How to Dress a Rabbit by Clayton Lister

As I recall, before packing, we had warning sufficient, just, to eat a light breakfast. My younger brother Jake and I were lucky enough boys, so Mother put it, to be visiting our Granny Wallop. A holiday, she called it. I had concerns from the off, she never before having used Granny Wallop’s name in any but a cautionary context. Typically, ‘Ee, tha’d not be so swaimish, wi’ thi Granny Wallop rearin’ thee.’

Nevertheless, my hope was that if not the same taxi we caught from the train station in Settle then an ambulance would be returning Mother. For if she wasn’t herself planning on heading all the way back home to Leeds, at least there in Settle she might be delivered of her third child in hospital. This was a hope washed clean away with her breaking waters.

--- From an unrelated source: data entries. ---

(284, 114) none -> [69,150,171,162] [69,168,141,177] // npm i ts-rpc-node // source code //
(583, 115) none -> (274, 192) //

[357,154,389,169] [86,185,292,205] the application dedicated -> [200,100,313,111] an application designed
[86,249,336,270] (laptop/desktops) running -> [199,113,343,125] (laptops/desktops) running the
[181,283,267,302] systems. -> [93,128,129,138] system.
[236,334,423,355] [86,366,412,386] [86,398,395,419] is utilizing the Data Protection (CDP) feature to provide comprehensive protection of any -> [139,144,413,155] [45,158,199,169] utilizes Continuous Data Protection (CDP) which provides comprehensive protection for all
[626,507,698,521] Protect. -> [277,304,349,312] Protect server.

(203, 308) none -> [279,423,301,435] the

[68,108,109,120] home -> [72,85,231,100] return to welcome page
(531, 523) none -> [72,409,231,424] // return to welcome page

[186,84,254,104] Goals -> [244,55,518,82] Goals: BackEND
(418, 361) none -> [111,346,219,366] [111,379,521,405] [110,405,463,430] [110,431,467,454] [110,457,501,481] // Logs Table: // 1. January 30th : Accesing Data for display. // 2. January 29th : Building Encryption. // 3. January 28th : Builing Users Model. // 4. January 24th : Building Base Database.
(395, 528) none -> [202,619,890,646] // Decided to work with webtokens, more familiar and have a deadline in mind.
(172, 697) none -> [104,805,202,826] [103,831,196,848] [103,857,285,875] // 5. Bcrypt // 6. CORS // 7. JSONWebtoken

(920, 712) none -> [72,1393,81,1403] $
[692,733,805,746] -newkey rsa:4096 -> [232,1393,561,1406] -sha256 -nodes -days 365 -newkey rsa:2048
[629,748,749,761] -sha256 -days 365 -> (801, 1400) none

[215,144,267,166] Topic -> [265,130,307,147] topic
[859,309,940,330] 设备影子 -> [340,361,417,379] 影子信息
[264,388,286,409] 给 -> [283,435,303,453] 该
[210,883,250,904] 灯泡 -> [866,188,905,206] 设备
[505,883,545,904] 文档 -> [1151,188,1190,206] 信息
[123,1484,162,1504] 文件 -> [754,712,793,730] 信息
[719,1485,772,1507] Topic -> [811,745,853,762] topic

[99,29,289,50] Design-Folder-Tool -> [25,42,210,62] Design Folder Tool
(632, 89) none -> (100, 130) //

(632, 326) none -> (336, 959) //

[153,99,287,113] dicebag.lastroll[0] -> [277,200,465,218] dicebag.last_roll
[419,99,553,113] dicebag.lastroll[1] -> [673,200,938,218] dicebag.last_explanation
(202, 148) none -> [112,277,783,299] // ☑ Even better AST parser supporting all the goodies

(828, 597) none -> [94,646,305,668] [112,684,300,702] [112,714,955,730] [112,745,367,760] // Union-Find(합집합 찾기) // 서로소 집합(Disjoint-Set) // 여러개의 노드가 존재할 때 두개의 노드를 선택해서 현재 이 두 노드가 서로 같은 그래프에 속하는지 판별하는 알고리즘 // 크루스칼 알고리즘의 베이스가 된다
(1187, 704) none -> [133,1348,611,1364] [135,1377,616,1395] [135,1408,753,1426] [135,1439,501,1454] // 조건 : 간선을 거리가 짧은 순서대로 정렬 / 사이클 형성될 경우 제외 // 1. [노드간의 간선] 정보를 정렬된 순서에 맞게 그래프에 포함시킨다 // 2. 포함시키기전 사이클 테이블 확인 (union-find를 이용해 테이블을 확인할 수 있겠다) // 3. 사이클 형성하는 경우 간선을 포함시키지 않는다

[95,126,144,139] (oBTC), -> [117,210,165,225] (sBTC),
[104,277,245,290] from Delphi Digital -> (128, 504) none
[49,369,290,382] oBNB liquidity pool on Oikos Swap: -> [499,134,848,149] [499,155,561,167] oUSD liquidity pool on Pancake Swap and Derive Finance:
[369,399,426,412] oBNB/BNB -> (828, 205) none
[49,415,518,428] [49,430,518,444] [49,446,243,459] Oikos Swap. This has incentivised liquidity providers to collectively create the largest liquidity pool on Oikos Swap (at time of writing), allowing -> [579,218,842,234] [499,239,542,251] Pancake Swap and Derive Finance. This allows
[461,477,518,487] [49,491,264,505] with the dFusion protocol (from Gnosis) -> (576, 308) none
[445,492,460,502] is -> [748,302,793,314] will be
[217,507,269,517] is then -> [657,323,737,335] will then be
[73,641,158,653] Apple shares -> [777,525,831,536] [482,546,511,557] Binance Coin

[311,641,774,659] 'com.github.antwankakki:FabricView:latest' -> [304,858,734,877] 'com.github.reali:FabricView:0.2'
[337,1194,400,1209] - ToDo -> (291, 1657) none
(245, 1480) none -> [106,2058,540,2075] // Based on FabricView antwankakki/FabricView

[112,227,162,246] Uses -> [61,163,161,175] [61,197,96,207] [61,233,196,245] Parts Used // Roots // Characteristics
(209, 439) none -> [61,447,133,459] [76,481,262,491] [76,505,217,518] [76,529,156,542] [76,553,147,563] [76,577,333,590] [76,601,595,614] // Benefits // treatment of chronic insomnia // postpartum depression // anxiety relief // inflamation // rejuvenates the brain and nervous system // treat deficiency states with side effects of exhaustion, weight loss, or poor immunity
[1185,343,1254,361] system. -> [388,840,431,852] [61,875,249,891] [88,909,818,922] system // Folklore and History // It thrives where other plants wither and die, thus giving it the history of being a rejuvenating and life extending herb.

Forget a place to give birth, I couldn’t have imagined a dwelling more remote than Granny Wallop’s. Still, wedged as it was into a hillside otherwise adorned with drystone walls, mud and sheep only, better tumbledown Wallops Roost than the backseat of a taxi. Our cabby certainly thought so. Slewing around those hairpin bends, it’s a wonder we didn’t lose the baby down a gorge.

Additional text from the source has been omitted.